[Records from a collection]
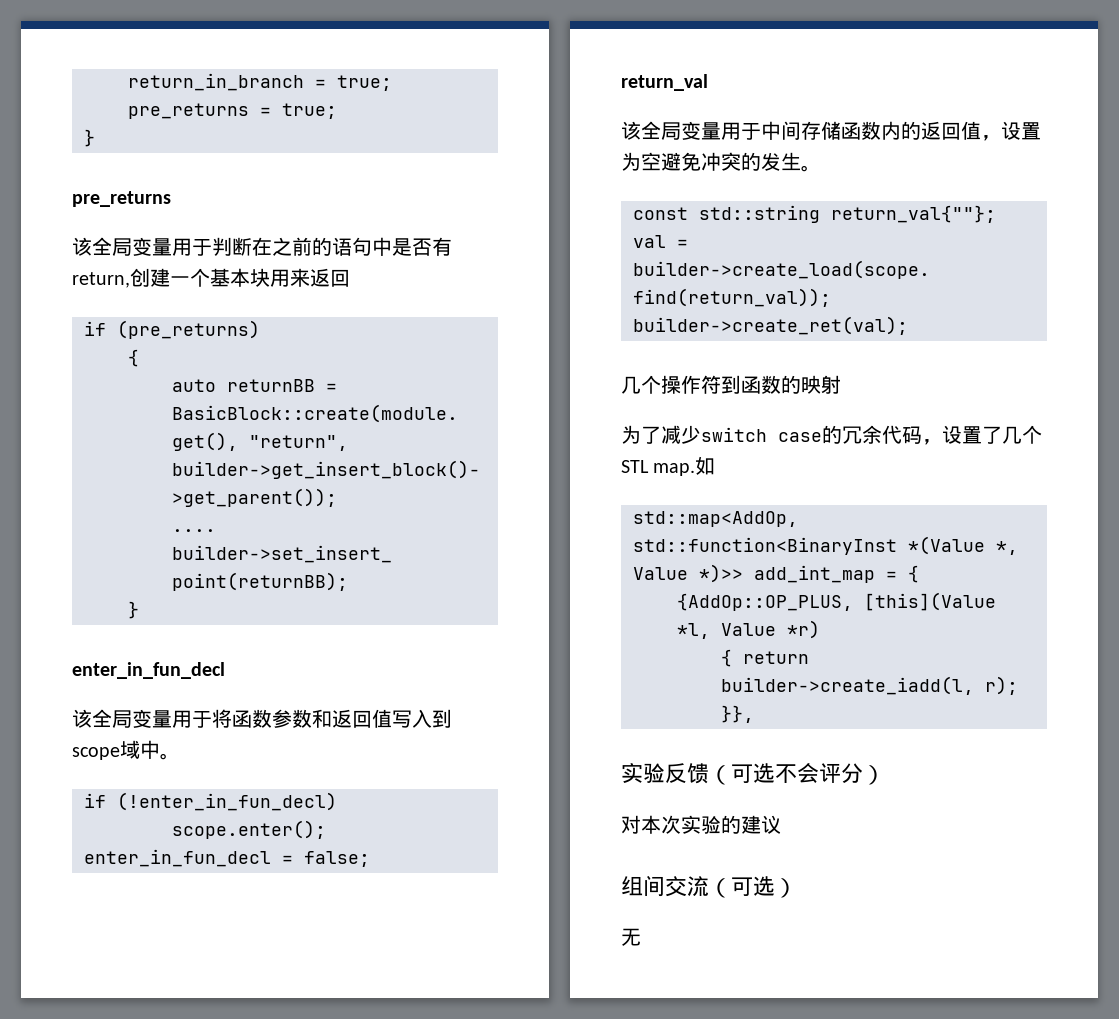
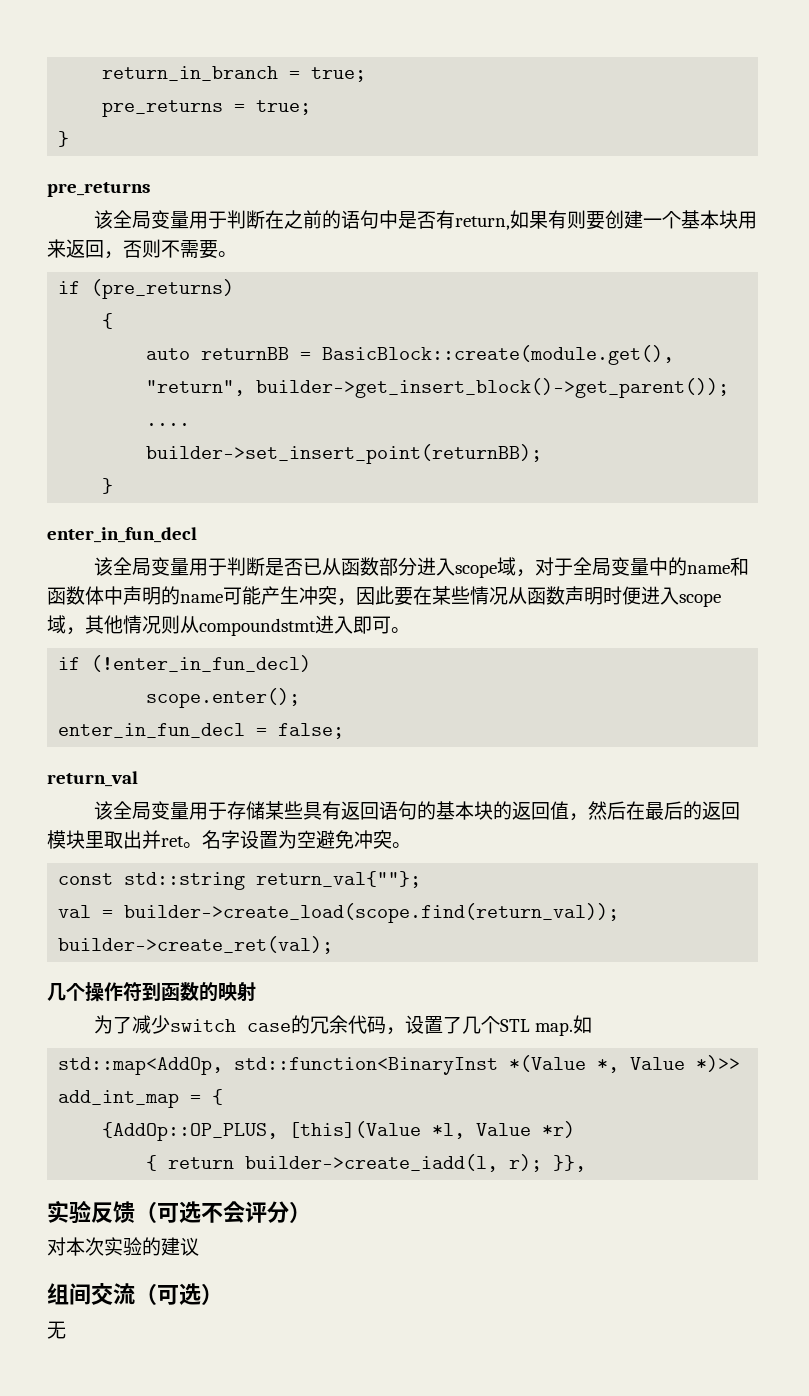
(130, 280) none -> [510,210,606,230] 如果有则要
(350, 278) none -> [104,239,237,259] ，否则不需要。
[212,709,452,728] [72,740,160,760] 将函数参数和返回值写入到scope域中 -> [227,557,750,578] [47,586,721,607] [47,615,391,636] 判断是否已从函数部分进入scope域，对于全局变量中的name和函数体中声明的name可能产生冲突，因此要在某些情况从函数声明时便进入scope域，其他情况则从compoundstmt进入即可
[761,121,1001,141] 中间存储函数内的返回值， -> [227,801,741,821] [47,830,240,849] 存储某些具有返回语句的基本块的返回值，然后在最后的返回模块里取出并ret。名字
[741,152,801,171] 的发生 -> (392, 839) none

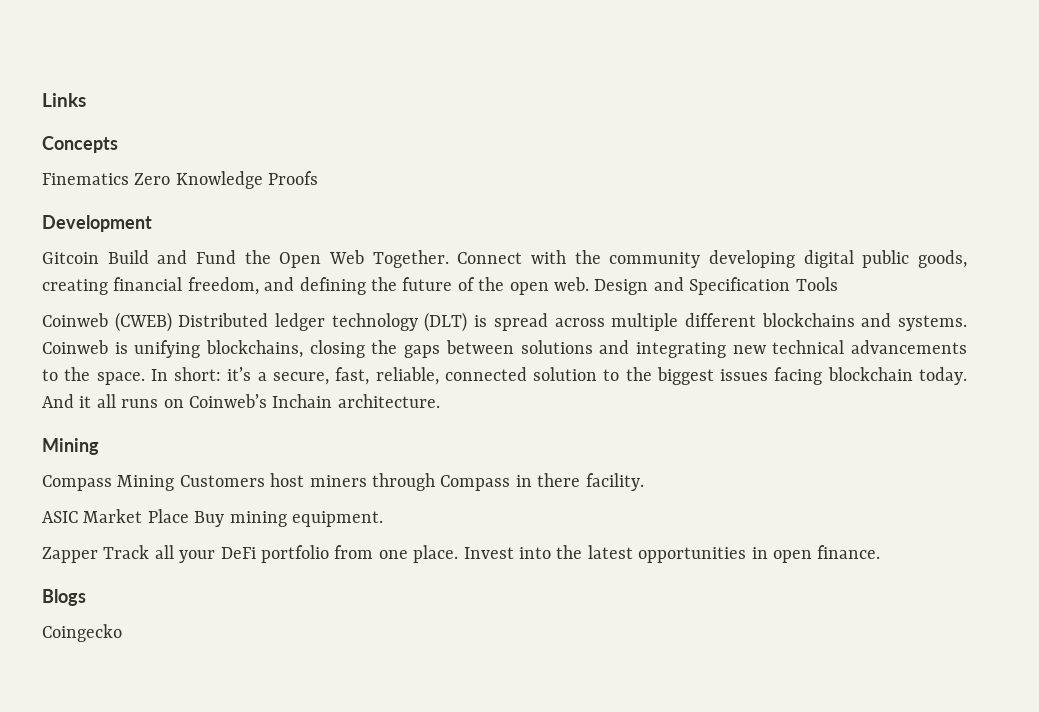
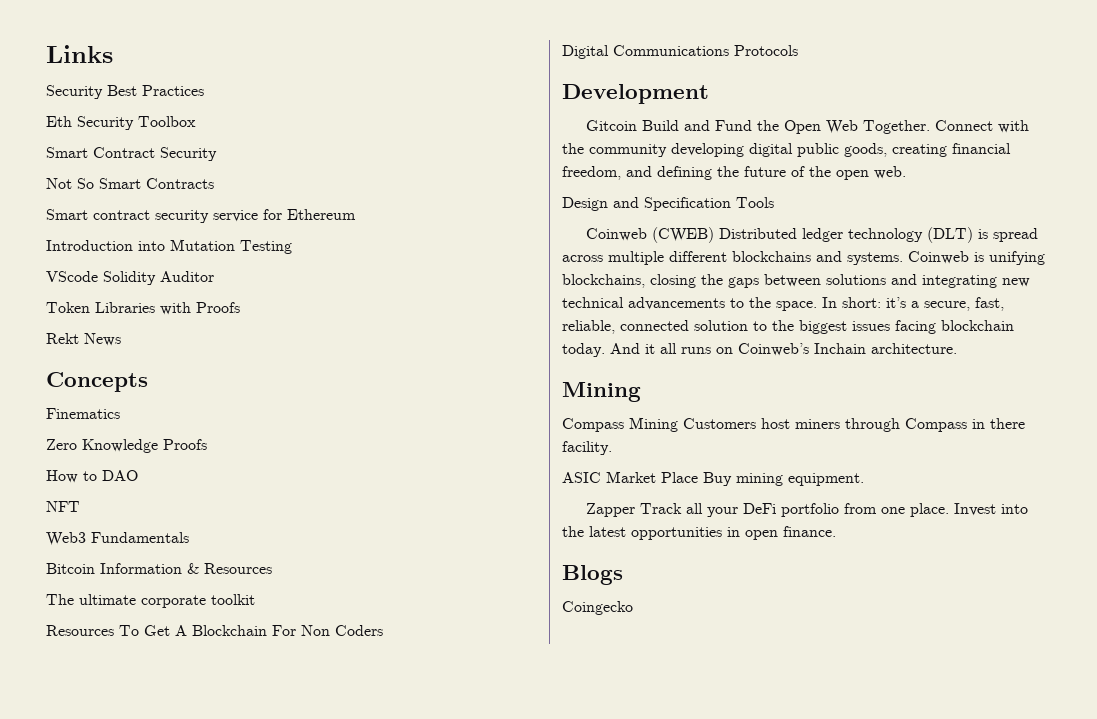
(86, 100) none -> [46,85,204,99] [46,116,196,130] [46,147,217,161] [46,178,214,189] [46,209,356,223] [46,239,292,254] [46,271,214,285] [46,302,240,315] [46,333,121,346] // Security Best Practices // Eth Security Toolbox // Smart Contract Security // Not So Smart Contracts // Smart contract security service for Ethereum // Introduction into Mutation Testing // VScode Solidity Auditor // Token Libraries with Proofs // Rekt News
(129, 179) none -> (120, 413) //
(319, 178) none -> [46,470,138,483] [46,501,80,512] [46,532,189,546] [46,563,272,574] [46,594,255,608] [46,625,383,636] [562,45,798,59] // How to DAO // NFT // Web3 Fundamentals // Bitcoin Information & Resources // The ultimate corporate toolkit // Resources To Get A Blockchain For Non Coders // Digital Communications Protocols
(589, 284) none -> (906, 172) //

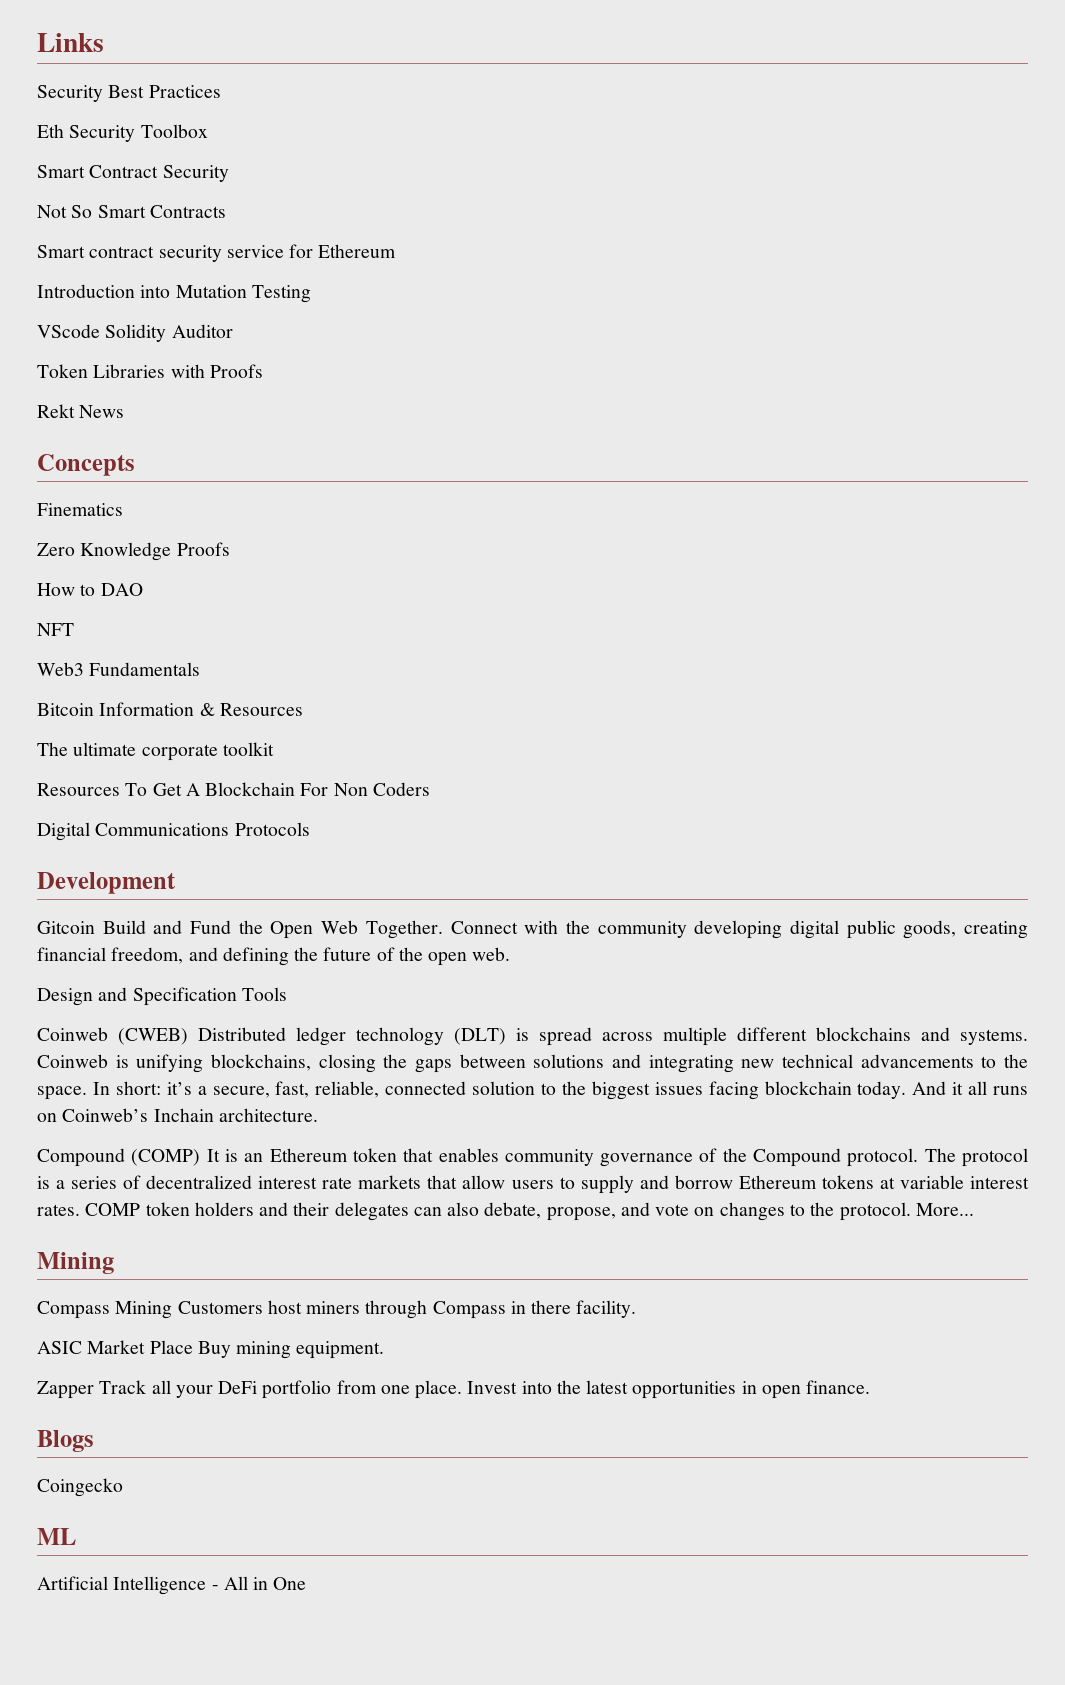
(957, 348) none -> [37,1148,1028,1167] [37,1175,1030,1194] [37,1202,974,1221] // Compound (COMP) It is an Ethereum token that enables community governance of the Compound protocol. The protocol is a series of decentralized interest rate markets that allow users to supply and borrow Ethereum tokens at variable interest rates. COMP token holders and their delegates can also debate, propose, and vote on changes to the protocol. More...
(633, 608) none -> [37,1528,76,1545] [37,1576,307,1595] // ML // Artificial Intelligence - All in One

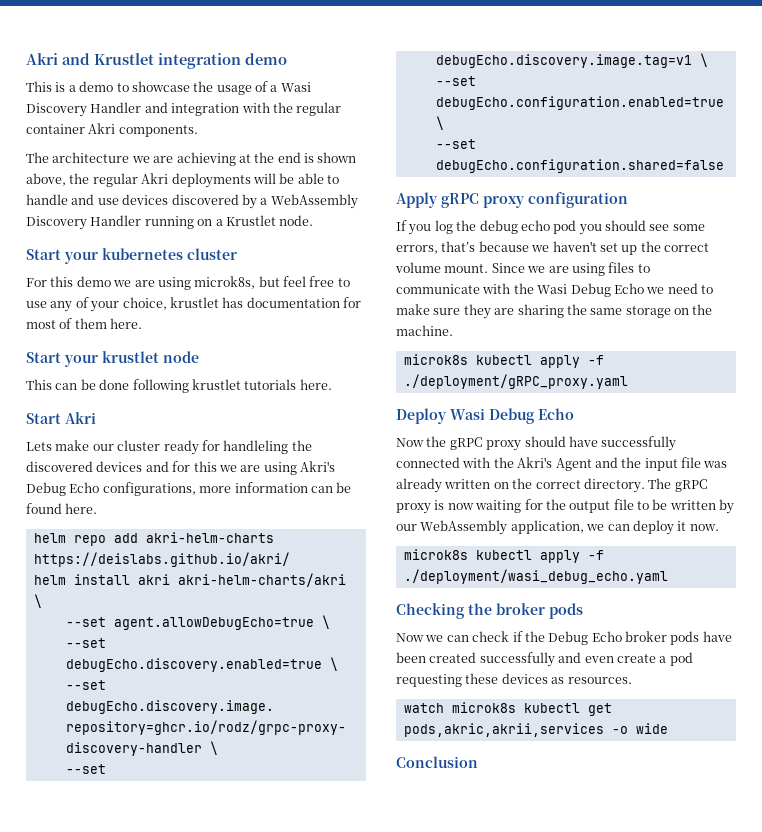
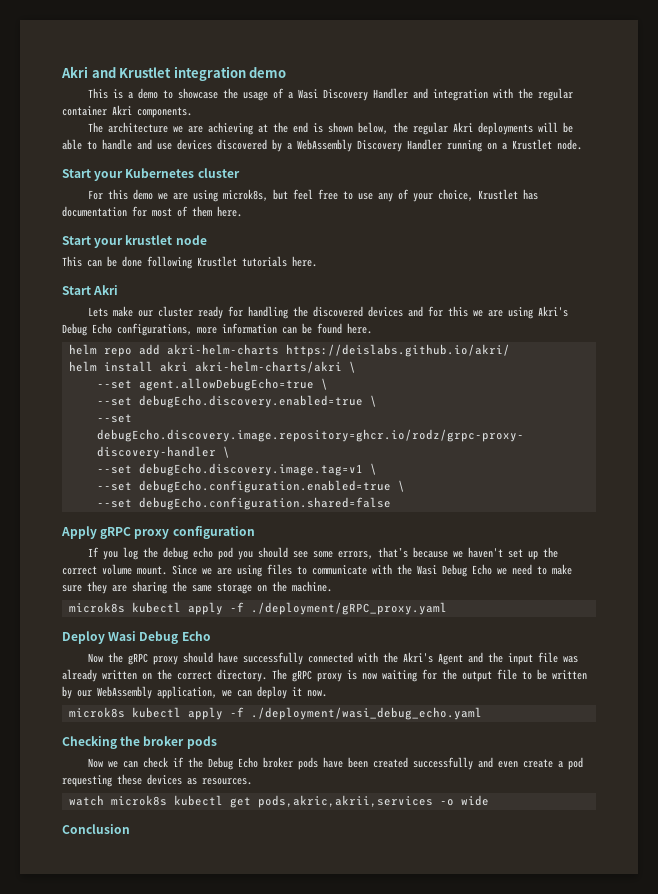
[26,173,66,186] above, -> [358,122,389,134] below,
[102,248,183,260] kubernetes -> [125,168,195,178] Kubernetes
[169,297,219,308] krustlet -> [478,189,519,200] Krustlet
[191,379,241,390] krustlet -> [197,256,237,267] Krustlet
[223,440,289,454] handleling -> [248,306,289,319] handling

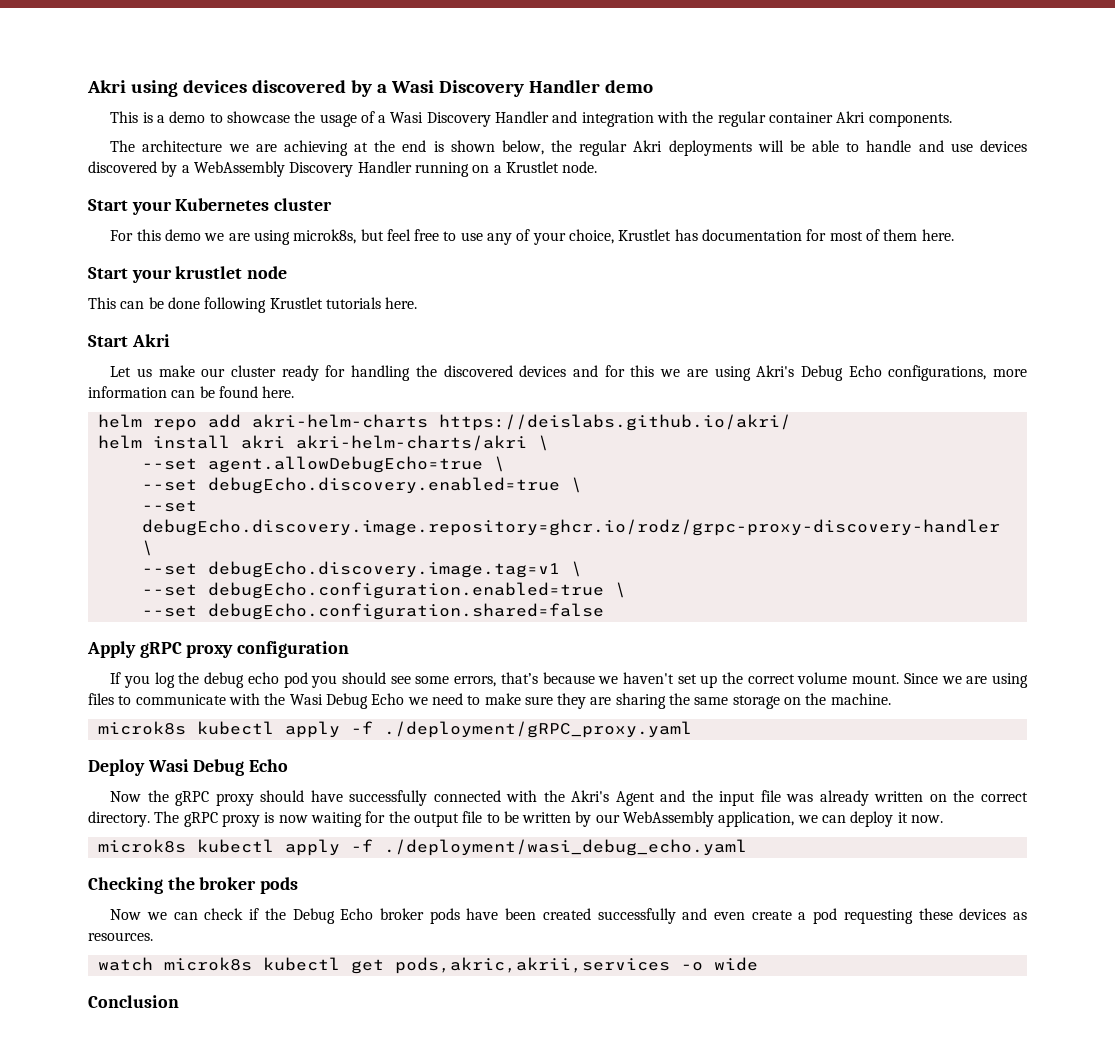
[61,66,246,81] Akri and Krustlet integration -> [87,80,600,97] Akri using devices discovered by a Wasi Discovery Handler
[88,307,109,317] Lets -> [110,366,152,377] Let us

= Task to complete =
Leave out the pictures, then copy all the remaining text in the records exactly.

= Answer space =
(130, 280) none -> [510,210,606,230] 如果有则要
(350, 278) none -> [104,239,237,259] ，否则不需要。
[212,709,452,728] [72,740,160,760] 将函数参数和返回值写入到scope域中 -> [227,557,750,578] [47,586,721,607] [47,615,391,636] 判断是否已从函数部分进入scope域，对于全局变量中的name和函数体中声明的name可能产生冲突，因此要在某些情况从函数声明时便进入scope域，其他情况则从compoundstmt进入即可
[761,121,1001,141] 中间存储函数内的返回值， -> [227,801,741,821] [47,830,240,849] 存储某些具有返回语句的基本块的返回值，然后在最后的返回模块里取出并ret。名字
[741,152,801,171] 的发生 -> (392, 839) none

(86, 100) none -> [46,85,204,99] [46,116,196,130] [46,147,217,161] [46,178,214,189] [46,209,356,223] [46,239,292,254] [46,271,214,285] [46,302,240,315] [46,333,121,346] // Security Best Practices // Eth Security Toolbox // Smart Contract Security // Not So Smart Contracts // Smart contract security service for Ethereum // Introduction into Mutation Testing // VScode Solidity Auditor // Token Libraries with Proofs // Rekt News
(129, 179) none -> (120, 413) //
(319, 178) none -> [46,470,138,483] [46,501,80,512] [46,532,189,546] [46,563,272,574] [46,594,255,608] [46,625,383,636] [562,45,798,59] // How to DAO // NFT // Web3 Fundamentals // Bitcoin Information & Resources // The ultimate corporate toolkit // Resources To Get A Blockchain For Non Coders // Digital Communications Protocols
(589, 284) none -> (906, 172) //

(957, 348) none -> [37,1148,1028,1167] [37,1175,1030,1194] [37,1202,974,1221] // Compound (COMP) It is an Ethereum token that enables community governance of the Compound protocol. The protocol is a series of decentralized interest rate markets that allow users to supply and borrow Ethereum tokens at variable interest rates. COMP token holders and their delegates can also debate, propose, and vote on changes to the protocol. More...
(633, 608) none -> [37,1528,76,1545] [37,1576,307,1595] // ML // Artificial Intelligence - All in One

[26,173,66,186] above, -> [358,122,389,134] below,
[102,248,183,260] kubernetes -> [125,168,195,178] Kubernetes
[169,297,219,308] krustlet -> [478,189,519,200] Krustlet
[191,379,241,390] krustlet -> [197,256,237,267] Krustlet
[223,440,289,454] handleling -> [248,306,289,319] handling

[61,66,246,81] Akri and Krustlet integration -> [87,80,600,97] Akri using devices discovered by a Wasi Discovery Handler
[88,307,109,317] Lets -> [110,366,152,377] Let us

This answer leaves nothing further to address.